John, that would be depressing. Perhaps my confidence is misplaced, I cover my bets a bit by having hives in a few other configurations just in case. I figure a single year is not enough to draw any real conclusions. If I get 5 years of acceptable results (acceptable results for me being more than 50% survival) I will think I'm on to something.


----------



## Nichols747 (May 21, 2010)

I've had success with double deep nucs (five deep frames on top of five deep frames), kept in an abandoned house, on stands with the bottom entrance level, sitting at a window sill. Window looks out under a covered porch, so they get no rain or snowfall. Here in the Pacific NW, our enemy, even more than the cold, is the constant moisture. Reading about the insulation, I wonder if they are too well insulated and sealed? I wonder if the hive isn't able to abate the metabolic moisture the bees produce? Ive read that styrofoam insulation under the cover is good, because then condensation accumulates on the sidewalls rather than above the bees and then dripping down on them? 

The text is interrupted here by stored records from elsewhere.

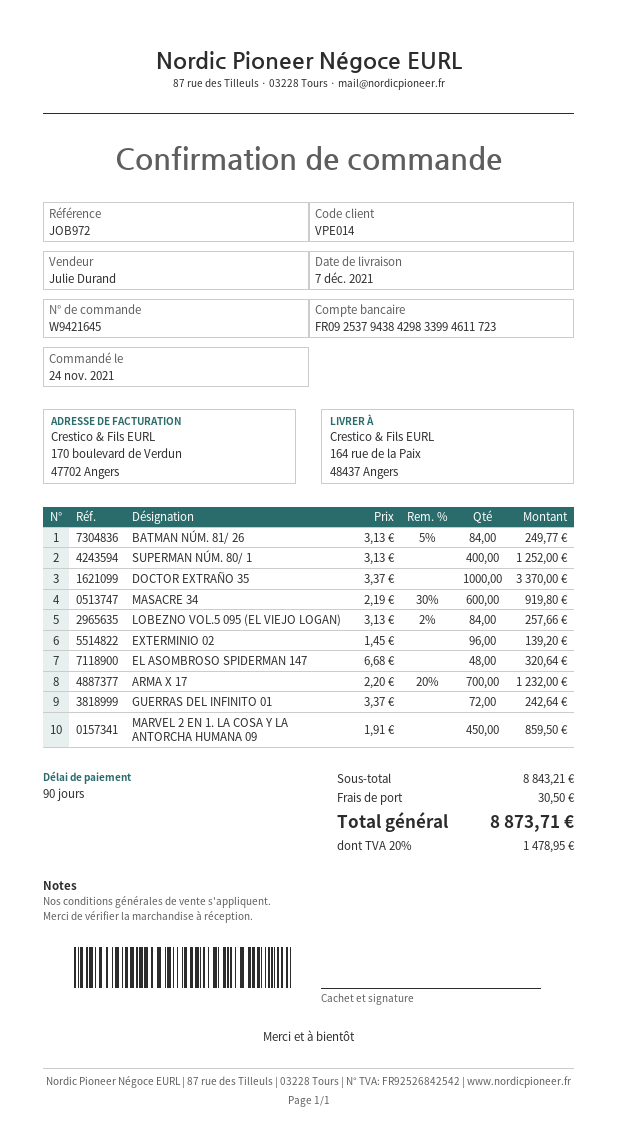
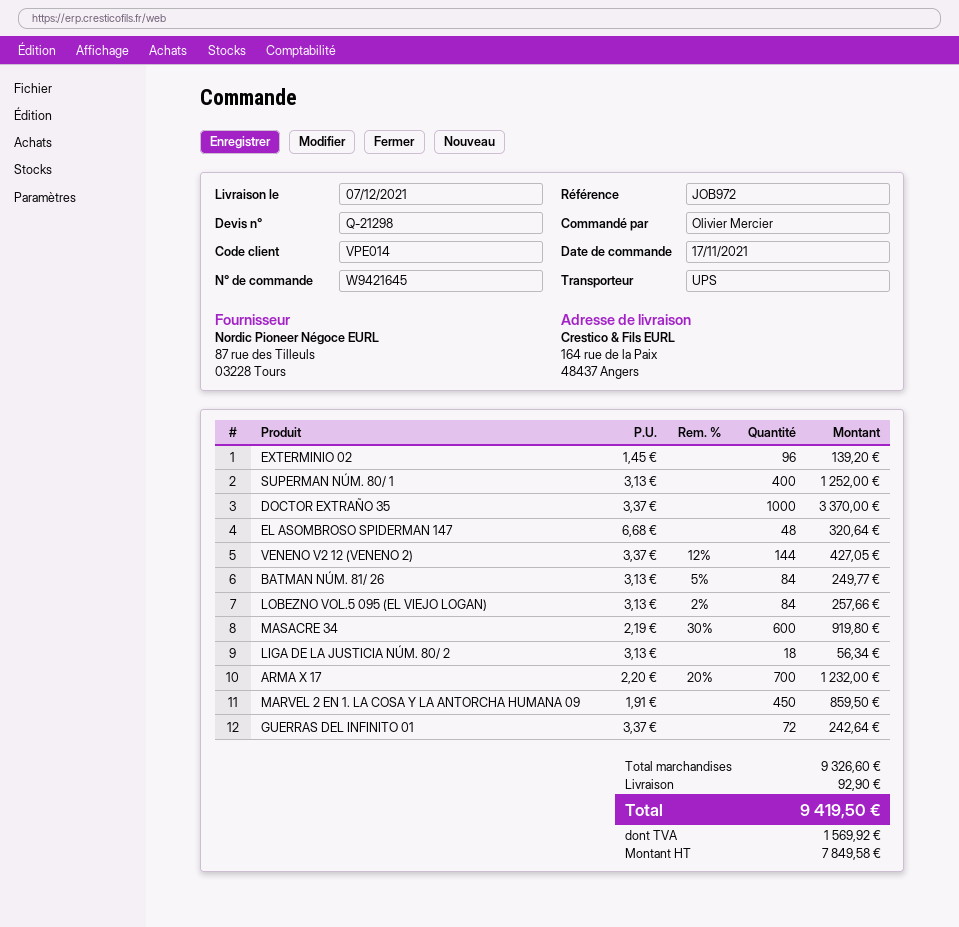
order date: 2021-11-24 -> 2021-11-17
VENENO V2 12 (VENENO 2): none -> 144 x 3.37 - 12% = 427.05
LIGA DE LA JUSTICIA NÚM. 80/ 2: none -> 18 x 3.13 = 56.34
subtotal: 8843.21 -> 9326.60
shipping: 30.50 -> 92.90
tax: 1478.95 -> 1569.92
total: 8873.71 -> 9419.50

That said, beekeeping is a local sport, and we rarely get sustained temps below the thirties, and freeze/thaw changes sometimes daily.

I do love reading overwinter nuc discussions though - almost every one of my producing hives was started from an overwinter nuc!

Andrew


----------



## Michael Palmer (Dec 29, 2006)

jmgi said:


> Adrian, I used a very similar setup the winter that I lost all 20 nucs, I wintered them in double high 5 frame mediums......every nuc froze to death with capped honey everywhere, it was an extremely cold winter with below zero temps at night for many, many nights. John


We get similar weather here in Vermont. I've yet to see a colony "freeze." What did they perish from? 

If a nucleus colony swarms or absconds in August, they will never rebuild their population to form a suitable cluster to winter. When beekeepers tell me their bees starved with honey inches away, I have to believe the cluster was undersize.


----------



## jmgi (Jan 15, 2009)

Michael, I did state it inaccurately, they died of starvation with honey only inches away, so you may well be right that they had too small of clusters. They were not stuffed full of bees or boiling over, but I thought that the hives were populous enought, maybe not. I started the 20 nucs out in mid July with mated queens and a couple frames of brood and bees. I did have to feed them alot in late fall because our fall flow is not that great. I won't try wintering nucs again unless they are way more populous than what they were that year. John


----------



## My-smokepole (Apr 14, 2008)

? First year trying to over winter Nucs. So if I am hearing Michael right. Even though I right now have them in 5 fram Nuc boxes with some working for a second high med. I sould reduce it to four frame per box instead of the five frame that I currently have. For more bee room. 
Thanks
David


----------



## AramF (Sep 23, 2010)

I've overwintered one double stacked 5 frame deep nuc in the shed. The cluster was maybe 3 frames (carniolan) and they had one 5/4 inch diameter hole in the bottom nuc. Throughout the winter (Puget sound) I had the south wind blowing into the nuc and hardly saw any activity except for the sunny days, but come spring, the nuc exploded. One nuc is no statistic, but I noticed that another 5 frame nuc triple stacked outside, did almost as well, but got off to a slower start because of temperature/weather swings.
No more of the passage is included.